Owen Bonnici also presented a legislative proposal in September 2016 that allowed people who were undergoing police interrogation to have a lawyer of their preference. This was done followed by a European Union Directive and the reform was given the green light by Parliament.

Owen Bonnici's also pushed forward an initiative that reduced the litigation period over disputed properties by multiple heirs.

As the Minister for Justice, Culture and Local Government, Owen Bonnici set up the Assets Recovery Bureau which was previously not existent and a fully fledged Department for Justice.

In 2017, Minister Owen Bonnici announced that the chairperson of regulatory bodies and politically appointed representatives in foreign countries would go through a consultative parliamentary committee grilling procedure and the scrutiny will be made publicly available prior to their appointment.

Owen Bonnici was reported to be in favour of the proposed amendments to the 1979 Housing Decontrol Ordinance. He believed those were fair to both tenants and land-owners.

During his time in charge of Education and Employment in 2020 Bonnici successfully oversaw the holding of exams and summer school and the sustainable re-opening of schools during the height of the COVID-19 pandemic and at a time where the population was not vaccinated as anti-COVID vaccines were still not available to the general public. The Malta Union of Teachers endorsed the Bonnici's work.

== Peace Initiatives through culture and the arts ==
In his role as a Maltese Cabinet Minister, Bonnici addresses various international conferences. At these conferences, he has often urged for world peace and specifically solidarity with the Palestinians in Gaza. In April 2024, he told the European Socialists Summit in Bucharest, Romania that “Europe must be just as steadfast in calling for peace in Gaza as it is about standing up for Ukraine”.

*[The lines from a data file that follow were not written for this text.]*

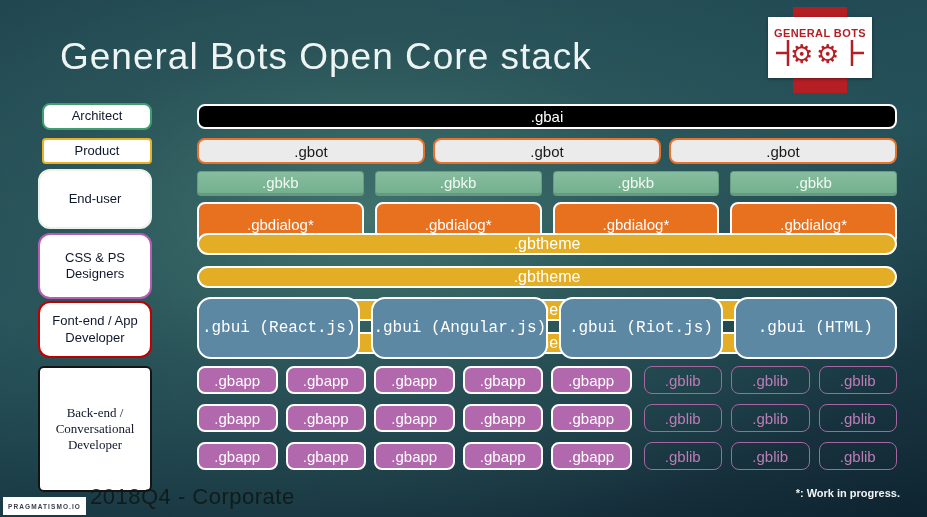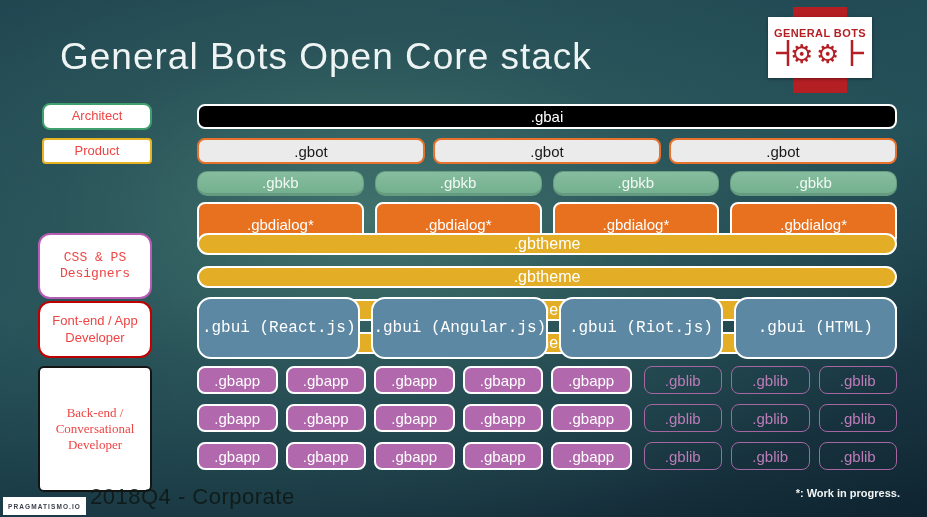--- a/index.html
+++ b/index.html
@@ -20,42 +20,42 @@
     position:absolute;left:768px;top:17px;width:104px;height:61px;background:#ffffff;
     display:flex;flex-direction:column;align-items:center;justify-content:center;gap:0px;
     box-shadow:0 1px 3px rgba(0,0,0,0.4);
   }
   .logo-text{color:#b41f24;font-weight:bold;font-size:11px;letter-spacing:0.4px;white-space:nowrap;}
   .logo-gears{height:32px;margin-top:-2px;}
   
   .role{
     position:absolute;left:38px;width:114px;background:#ffffff;box-sizing:border-box;
     display:flex;align-items:center;justify-content:center;text-align:center;
-    color:#ef4444;font-size:13px;line-height:1.25;padding:2px 4px;
+    color:#0f172a;font-size:13px;line-height:1.25;padding:2px 4px;
   }
   .role-architect{left:42px;width:110px;top:103px;height:27px;border:2px solid #3fa06e;border-radius:8px;}
   .role-product{left:42px;width:110px;top:138px;height:26px;border:2px solid #e6b422;border-radius:4px;}
   .role-enduser{top:169px;height:60px;border:2px solid #e9f3ec;border-radius:12px;}
-  .role-cssps{top:233px;height:66px;border:2px solid #b55cb5;border-radius:12px;font-family:Liberation Mono, monospace;}
+  .role-cssps{top:233px;height:66px;border:2px solid #b55cb5;border-radius:12px;}
   .role-frontend{top:301px;height:57px;border:2px solid #c00000;border-radius:12px;}
   .role-backend{top:366px;height:126px;border:2px solid #141414;border-radius:6px;font-family:Liberation Serif, serif;}
   
   .row{position:absolute;left:160px;width:737px;display:flex;box-sizing:border-box;padding-left:37px;}
   .cell{
     flex:1;display:flex;align-items:center;justify-content:center;box-sizing:border-box;
     color:#fff;font-size:15px;white-space:nowrap;
   }
   .r-gbai{top:104px;height:25px;}
   .r-gbai .cell{background:#000;border:2px solid #fff;border-radius:8px;}
   .r-gbot{top:138px;height:26px;gap:8px;}
   .r-gbot .cell{background:#ebebeb;border:2px solid #e8722b;border-radius:8px;color:#1a1a1a;}
   .r-gbkb{top:171px;height:25px;gap:11px;}
   .r-gbkb .cell{
     background:linear-gradient(#86bd9e,#74b08f);border:1px solid #689e82;
-    border-bottom:3px solid #649a7f;border-radius:10px;color:#f0f9f3;
+    border-bottom:3px solid #649a7f;border-radius:4px;color:#f0f9f3;
   }
   .r-gbdialog{top:202px;height:44px;gap:11px;}
   .r-gbdialog .cell{background:#e8711f;border:2px solid #fff;border-radius:8px;}
   .r-gbtheme{top:233px;height:58px;gap:11px;flex-direction:column;}
   .r-gbtheme .cell{background:#e3ad25;border:2px solid #fff;border-radius:12px;font-size:16px;}
   .r-gbui{top:297px;height:62px;gap:11px;}
   .r-gbui .cell{background:#5d88a3;border:2px solid #fff;border-radius:14px;font-size:16px;font-family:Liberation Mono, monospace;}
   .r-apps{height:28px;gap:8px;}
   .r-apps1{top:366px;}
   .r-apps2{top:404px;}
@@ -90,20 +90,21 @@
       <line x1="13" y1="3" x2="13" y2="29" stroke="#b41f24" stroke-width="2.5"></line>
       <text x="15" y="26" font-size="26" fill="#b41f24" font-family="DejaVu Sans, sans-serif">⚙</text>
       <text x="41" y="26" font-size="26" fill="#b41f24" font-family="DejaVu Sans, sans-serif">⚙</text>
       <line x1="77" y1="3" x2="77" y2="29" stroke="#b41f24" stroke-width="2.5"></line>
       <line x1="77" y1="16" x2="89" y2="16" stroke="#b41f24" stroke-width="2.5"></line>
     </svg>
   </div>
 
   <div class="role role-architect">Architect</div>
   <div class="role role-product">Product</div>
+  <div class="role role-enduser">End-user</div>
   <div class="role role-cssps">CSS &amp; PS Designers</div>
   <div class="role role-frontend">Font-end / App Developer</div>
   <div class="role role-backend">Back-end / Conversational Developer</div>
 
   <div class="row r-gbai">
     <div class="cell">.gbai</div>
   </div>
 
   <div class="row r-gbot">
     <div class="cell">.gbot</div>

In November 2023, he visited Ukraine and met with Ukraine's Acting Minister of Culture and Information Policy Rostyslav Karandieiev, in Kyiv. At the meeting, Bonnici “emphasized Malta's unwavering dedication to aiding Ukraine during these challenging times”.

In 2023, While addressing the 42nd session of the UNESCO General Conference in Paris, Minister Bonnici emphasized Malta’s firm commitment to peace, multilateralism and unity and solidarity among nations.

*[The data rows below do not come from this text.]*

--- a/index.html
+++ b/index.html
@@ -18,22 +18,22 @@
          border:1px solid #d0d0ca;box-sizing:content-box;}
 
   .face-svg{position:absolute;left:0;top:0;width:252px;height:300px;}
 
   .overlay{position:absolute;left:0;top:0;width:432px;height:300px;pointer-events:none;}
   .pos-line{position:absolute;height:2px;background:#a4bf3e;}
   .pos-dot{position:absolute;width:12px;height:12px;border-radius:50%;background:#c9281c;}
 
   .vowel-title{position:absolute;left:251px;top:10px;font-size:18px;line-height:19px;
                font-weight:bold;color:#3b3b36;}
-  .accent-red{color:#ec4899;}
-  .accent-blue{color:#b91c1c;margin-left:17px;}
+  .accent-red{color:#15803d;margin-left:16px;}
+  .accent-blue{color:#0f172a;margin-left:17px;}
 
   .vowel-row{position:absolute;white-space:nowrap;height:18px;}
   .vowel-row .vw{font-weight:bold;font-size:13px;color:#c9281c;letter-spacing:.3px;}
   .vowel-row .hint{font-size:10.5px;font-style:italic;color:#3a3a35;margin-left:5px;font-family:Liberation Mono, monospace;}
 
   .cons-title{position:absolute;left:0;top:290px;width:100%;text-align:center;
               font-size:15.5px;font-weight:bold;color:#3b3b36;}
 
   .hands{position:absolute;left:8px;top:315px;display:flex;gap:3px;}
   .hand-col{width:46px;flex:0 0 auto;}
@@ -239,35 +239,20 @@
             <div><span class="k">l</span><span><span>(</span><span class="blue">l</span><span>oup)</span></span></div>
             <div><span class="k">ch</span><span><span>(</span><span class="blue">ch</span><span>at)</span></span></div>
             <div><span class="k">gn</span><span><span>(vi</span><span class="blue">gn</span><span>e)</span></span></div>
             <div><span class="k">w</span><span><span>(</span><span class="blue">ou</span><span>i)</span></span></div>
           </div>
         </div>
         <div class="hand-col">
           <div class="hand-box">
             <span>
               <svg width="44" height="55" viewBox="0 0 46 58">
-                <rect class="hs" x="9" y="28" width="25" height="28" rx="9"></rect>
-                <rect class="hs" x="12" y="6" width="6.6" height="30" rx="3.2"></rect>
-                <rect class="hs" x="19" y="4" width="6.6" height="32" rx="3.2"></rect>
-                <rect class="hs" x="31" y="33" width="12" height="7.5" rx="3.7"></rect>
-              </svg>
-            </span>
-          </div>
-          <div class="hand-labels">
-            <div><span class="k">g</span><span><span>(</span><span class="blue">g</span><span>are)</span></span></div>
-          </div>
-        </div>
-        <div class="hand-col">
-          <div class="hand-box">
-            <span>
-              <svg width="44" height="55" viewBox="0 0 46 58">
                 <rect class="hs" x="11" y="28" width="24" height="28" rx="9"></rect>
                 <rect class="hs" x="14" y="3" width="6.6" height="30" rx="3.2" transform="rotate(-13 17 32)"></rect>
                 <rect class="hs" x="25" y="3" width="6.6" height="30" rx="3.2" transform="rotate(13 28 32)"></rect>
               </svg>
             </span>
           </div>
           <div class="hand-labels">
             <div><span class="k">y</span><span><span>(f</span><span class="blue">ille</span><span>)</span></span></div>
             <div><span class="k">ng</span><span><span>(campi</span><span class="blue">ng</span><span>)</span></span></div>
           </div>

In March 2017, at a European conference titled ‘Cultural Diplomacy: Fostering International Cultural Dialogue, Diversity and Sustainability’ which was held in Malta as part of its Presidency of the EU Council of Ministers, Bonnici highlighted Malta’s belief that our different cultures are fundamental bridges that can bring us together in new ways by strengthening our relationships through understanding.

==Controversy==
On 30 January 2020, the Constitutional Court of Malta ruled that Minister of Justice Bonnici had breached the human rights of protesters for justice for Daphne Caruana Galizia following the clearing at the foot of the Great Siege Monument throughout 2018 and 2019 during the evenings.
The Constitutional Court stated that Bonnici's orders amounted to a "systematic" censorship that led to an "absurd" and "divisive" situation that breached blogger and activist Emmanuel Delia and others' freedom of expression.
Bonnici defended himself by saying that the clearings took place a full year after the horrific
murder of Daphne Caruana Galizia, in line with obtaining practice elsewhere in Europe and that the protestors themselves had retracted an action of the issuing of a
prohibitory injunction when the monument started being cleared at the day's end, as all other national monuments. In passing reference was made to this controversy in a statement by the Council of Europe and the OSCE.